*** Opening GIVEN DATA ***

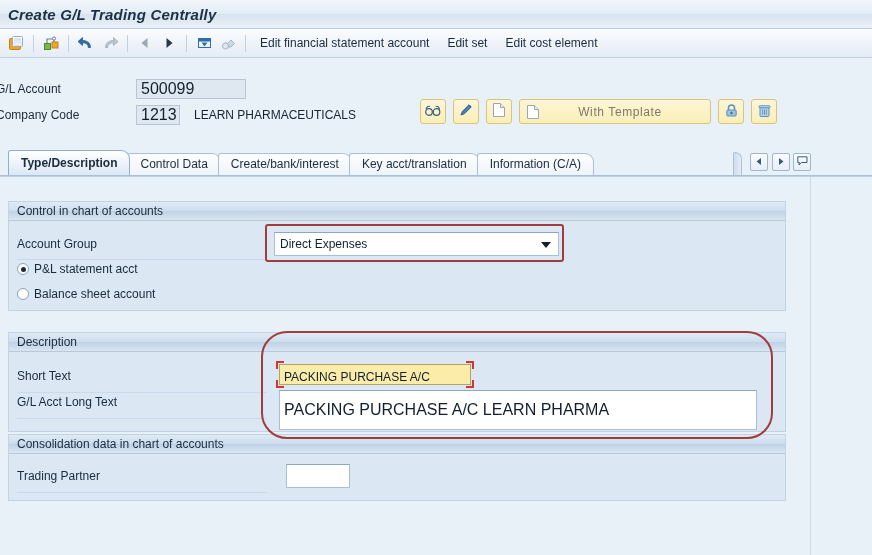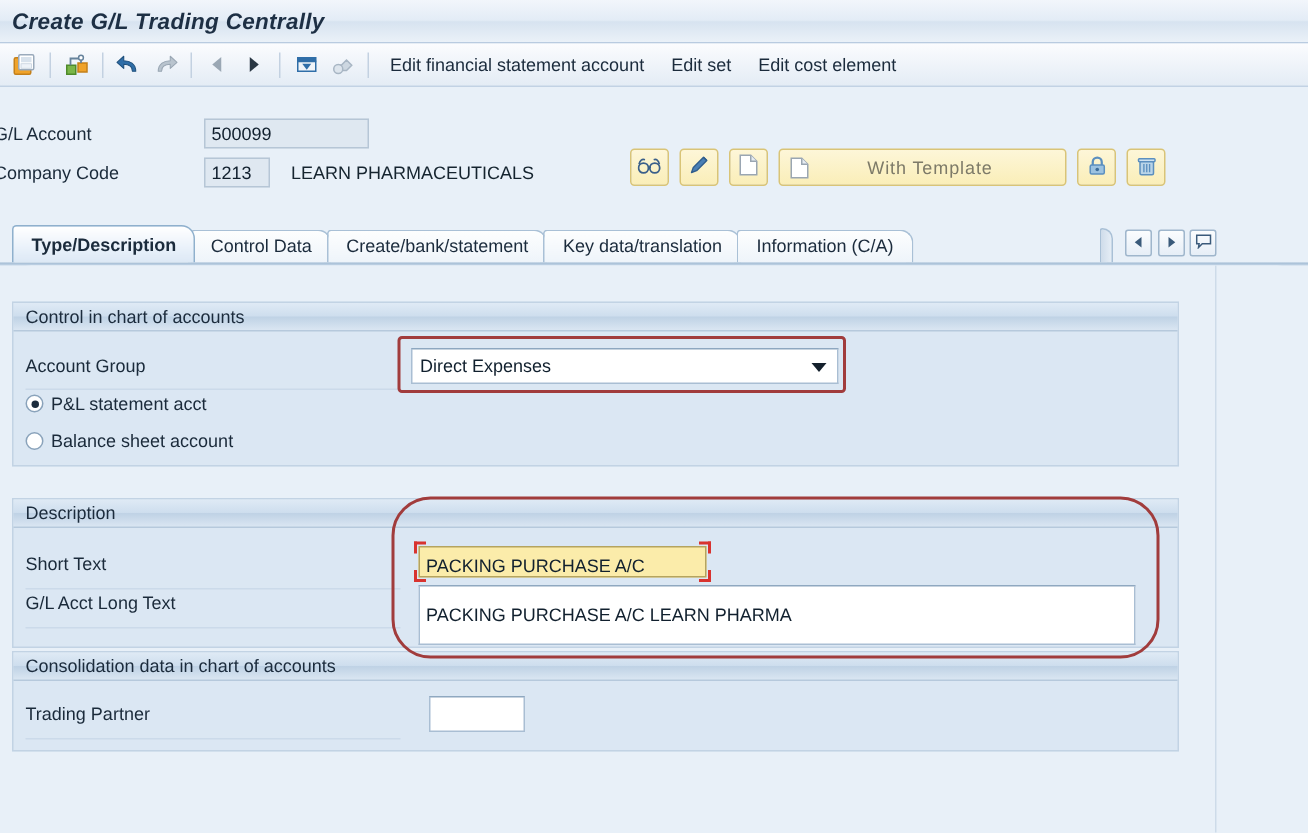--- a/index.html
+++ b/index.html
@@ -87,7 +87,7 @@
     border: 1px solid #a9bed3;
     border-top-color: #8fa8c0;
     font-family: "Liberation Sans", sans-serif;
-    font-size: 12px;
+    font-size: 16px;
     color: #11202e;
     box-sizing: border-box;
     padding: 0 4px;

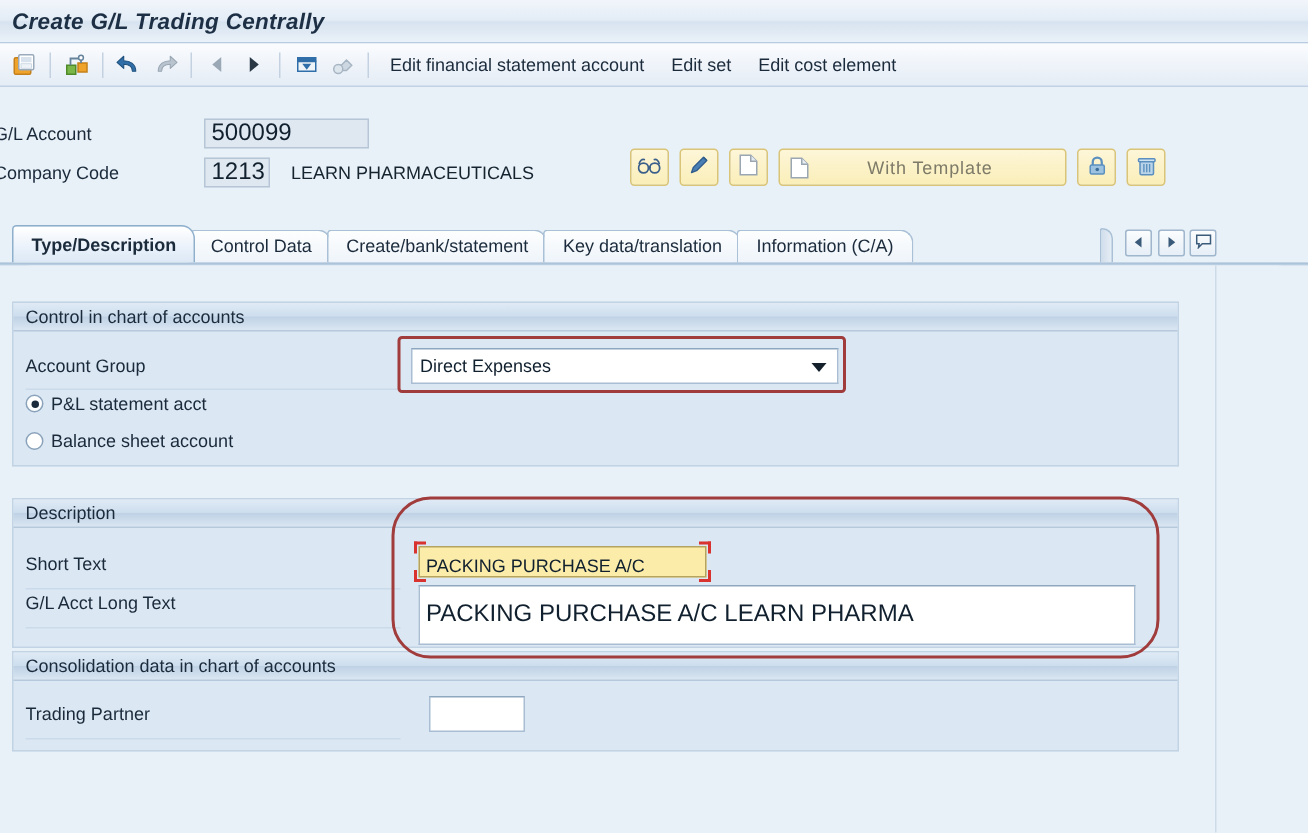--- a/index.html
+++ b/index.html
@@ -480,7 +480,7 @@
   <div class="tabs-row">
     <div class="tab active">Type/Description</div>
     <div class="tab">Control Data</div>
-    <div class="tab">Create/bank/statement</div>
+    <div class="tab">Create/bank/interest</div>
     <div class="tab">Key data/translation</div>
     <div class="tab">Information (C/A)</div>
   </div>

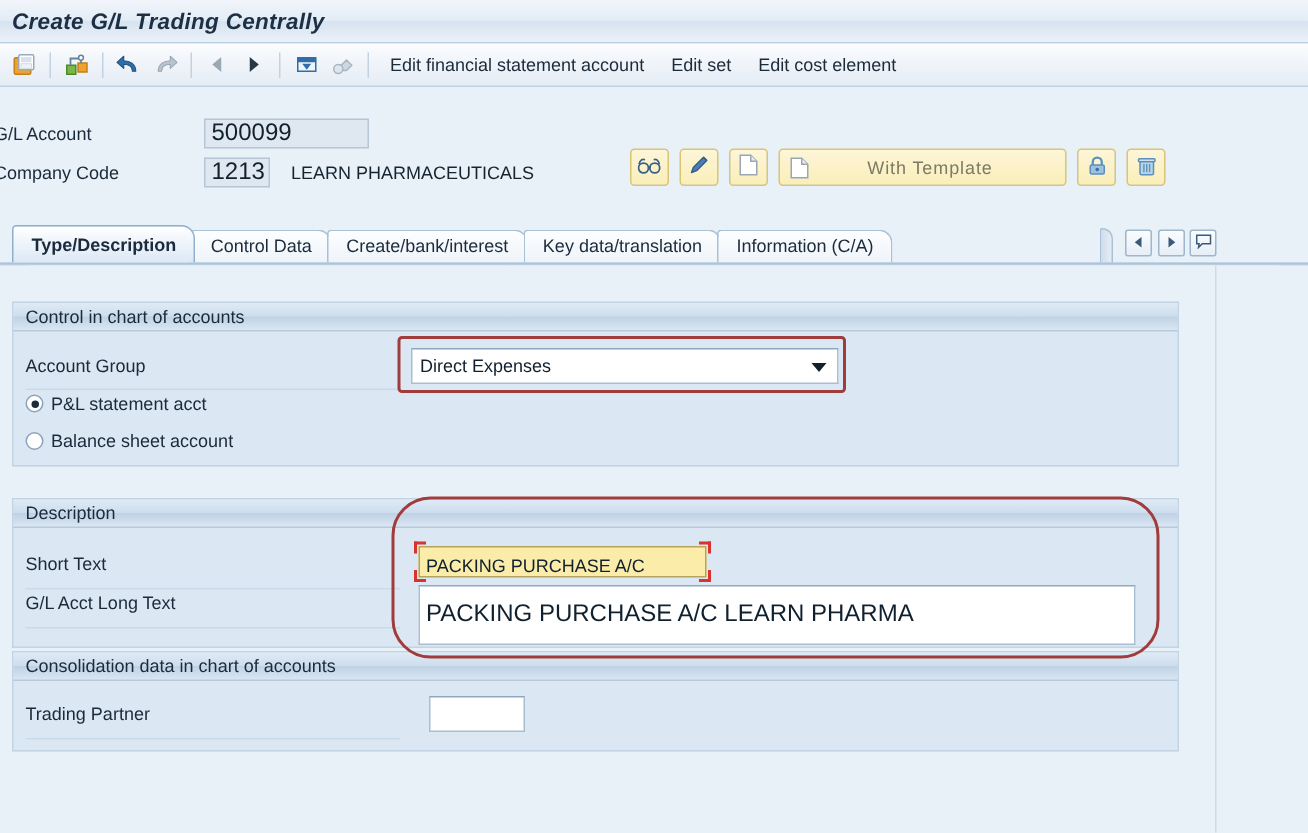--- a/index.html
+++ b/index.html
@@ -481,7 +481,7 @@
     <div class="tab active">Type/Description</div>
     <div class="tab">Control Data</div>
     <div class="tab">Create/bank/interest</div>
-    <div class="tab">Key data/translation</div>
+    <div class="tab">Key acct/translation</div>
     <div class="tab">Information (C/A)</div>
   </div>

*** Closing GIVEN DATA ***
*** Opening GIVEN DATA ***

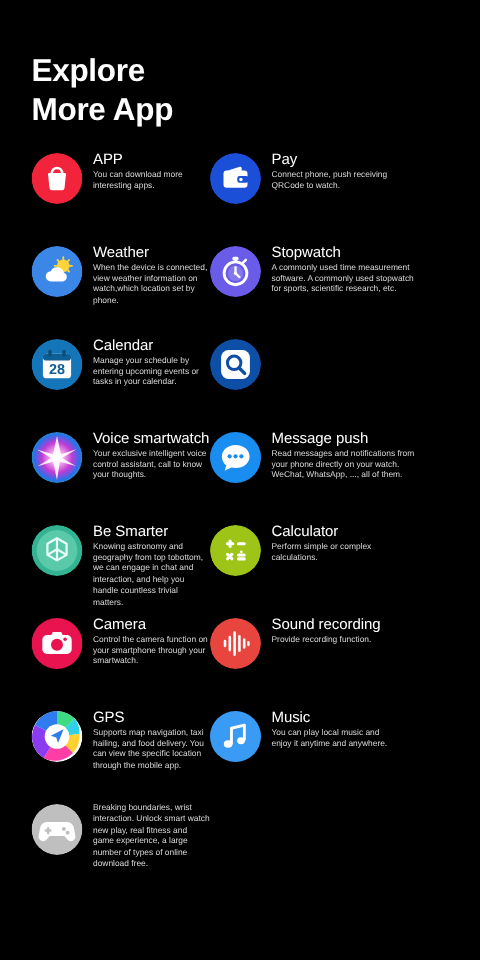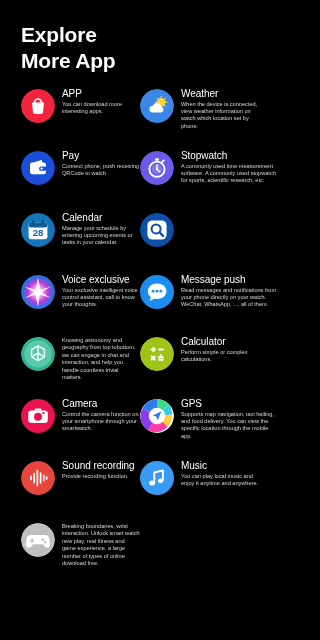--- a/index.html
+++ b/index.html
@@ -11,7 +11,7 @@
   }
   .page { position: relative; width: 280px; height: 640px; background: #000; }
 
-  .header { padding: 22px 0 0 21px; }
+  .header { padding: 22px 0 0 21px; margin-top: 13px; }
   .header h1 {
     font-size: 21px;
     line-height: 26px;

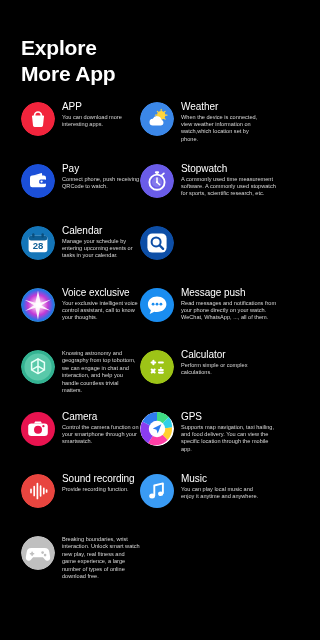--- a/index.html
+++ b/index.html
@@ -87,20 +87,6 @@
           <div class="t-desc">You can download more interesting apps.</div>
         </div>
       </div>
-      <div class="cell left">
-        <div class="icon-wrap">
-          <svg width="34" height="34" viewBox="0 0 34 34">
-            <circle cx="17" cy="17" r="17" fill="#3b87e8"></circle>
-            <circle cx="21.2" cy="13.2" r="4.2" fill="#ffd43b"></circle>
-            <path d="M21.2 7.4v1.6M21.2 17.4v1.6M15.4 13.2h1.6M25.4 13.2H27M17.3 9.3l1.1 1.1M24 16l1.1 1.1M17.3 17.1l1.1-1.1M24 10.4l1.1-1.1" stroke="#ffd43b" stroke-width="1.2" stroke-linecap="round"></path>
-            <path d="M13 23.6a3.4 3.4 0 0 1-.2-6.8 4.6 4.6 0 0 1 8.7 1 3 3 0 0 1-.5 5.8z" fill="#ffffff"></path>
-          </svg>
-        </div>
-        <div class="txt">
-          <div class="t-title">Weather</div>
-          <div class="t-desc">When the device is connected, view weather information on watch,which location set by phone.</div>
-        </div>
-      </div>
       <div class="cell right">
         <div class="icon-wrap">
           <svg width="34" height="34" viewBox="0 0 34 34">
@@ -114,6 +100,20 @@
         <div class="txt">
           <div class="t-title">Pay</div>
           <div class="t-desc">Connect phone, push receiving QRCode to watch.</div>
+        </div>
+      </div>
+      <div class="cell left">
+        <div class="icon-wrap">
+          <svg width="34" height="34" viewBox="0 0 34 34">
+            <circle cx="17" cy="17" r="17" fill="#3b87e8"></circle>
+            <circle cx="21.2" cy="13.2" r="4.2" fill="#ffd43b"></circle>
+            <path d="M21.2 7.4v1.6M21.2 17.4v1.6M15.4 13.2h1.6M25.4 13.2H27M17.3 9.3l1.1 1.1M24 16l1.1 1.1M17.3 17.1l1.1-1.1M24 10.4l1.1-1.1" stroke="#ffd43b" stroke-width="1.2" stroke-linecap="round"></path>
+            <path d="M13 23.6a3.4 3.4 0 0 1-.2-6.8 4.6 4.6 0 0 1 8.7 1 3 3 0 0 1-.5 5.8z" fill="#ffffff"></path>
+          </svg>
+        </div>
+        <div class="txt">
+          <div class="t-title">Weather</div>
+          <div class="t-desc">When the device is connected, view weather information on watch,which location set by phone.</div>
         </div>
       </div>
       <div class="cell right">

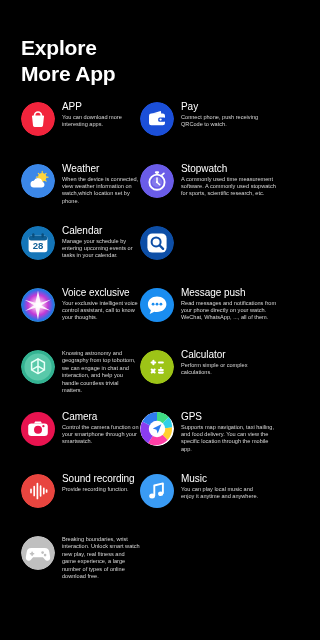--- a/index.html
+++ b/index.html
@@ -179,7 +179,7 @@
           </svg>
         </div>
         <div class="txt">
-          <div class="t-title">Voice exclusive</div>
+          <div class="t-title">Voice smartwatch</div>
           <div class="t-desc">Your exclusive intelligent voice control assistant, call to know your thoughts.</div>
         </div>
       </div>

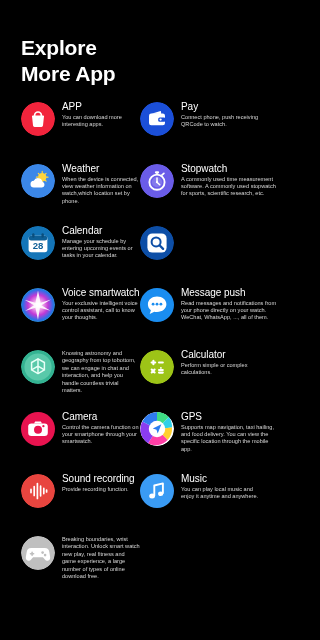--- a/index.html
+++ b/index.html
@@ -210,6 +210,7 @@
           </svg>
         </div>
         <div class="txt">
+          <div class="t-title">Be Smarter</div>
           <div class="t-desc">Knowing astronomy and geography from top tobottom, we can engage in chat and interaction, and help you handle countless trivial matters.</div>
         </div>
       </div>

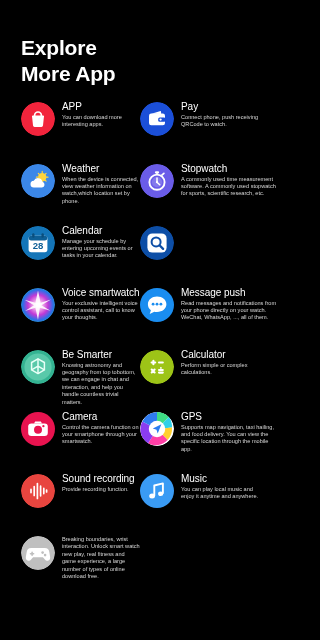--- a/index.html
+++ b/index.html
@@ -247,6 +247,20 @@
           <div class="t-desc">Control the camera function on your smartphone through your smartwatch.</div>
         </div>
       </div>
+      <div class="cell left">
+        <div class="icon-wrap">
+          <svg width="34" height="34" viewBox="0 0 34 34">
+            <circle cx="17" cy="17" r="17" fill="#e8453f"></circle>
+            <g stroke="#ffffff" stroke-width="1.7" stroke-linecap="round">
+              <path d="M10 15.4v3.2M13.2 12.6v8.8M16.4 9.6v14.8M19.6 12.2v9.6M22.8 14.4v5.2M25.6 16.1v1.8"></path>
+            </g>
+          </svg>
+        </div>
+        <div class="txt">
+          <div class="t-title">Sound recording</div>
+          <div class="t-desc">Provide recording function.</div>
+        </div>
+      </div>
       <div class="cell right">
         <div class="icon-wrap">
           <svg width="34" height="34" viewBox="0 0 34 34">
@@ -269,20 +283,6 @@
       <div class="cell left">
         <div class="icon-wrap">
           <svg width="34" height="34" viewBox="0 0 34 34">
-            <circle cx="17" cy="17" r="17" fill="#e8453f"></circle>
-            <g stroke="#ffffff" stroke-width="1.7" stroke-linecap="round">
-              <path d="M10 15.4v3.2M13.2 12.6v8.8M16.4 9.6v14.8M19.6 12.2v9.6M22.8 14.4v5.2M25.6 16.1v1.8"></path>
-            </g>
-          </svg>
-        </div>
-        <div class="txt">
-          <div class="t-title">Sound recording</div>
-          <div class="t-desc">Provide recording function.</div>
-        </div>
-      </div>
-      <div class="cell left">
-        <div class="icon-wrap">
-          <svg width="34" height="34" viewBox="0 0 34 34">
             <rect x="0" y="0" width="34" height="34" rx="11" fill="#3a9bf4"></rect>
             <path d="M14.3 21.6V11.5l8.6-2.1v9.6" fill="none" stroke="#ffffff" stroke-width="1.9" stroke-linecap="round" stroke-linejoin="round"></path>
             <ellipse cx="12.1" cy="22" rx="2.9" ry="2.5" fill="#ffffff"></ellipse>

*** Closing GIVEN DATA ***

**EXERCISE DIRECTIONS**
For the records above, state the number of lines holding the string "translation", without further comment.

**WRITTEN REPLY**
3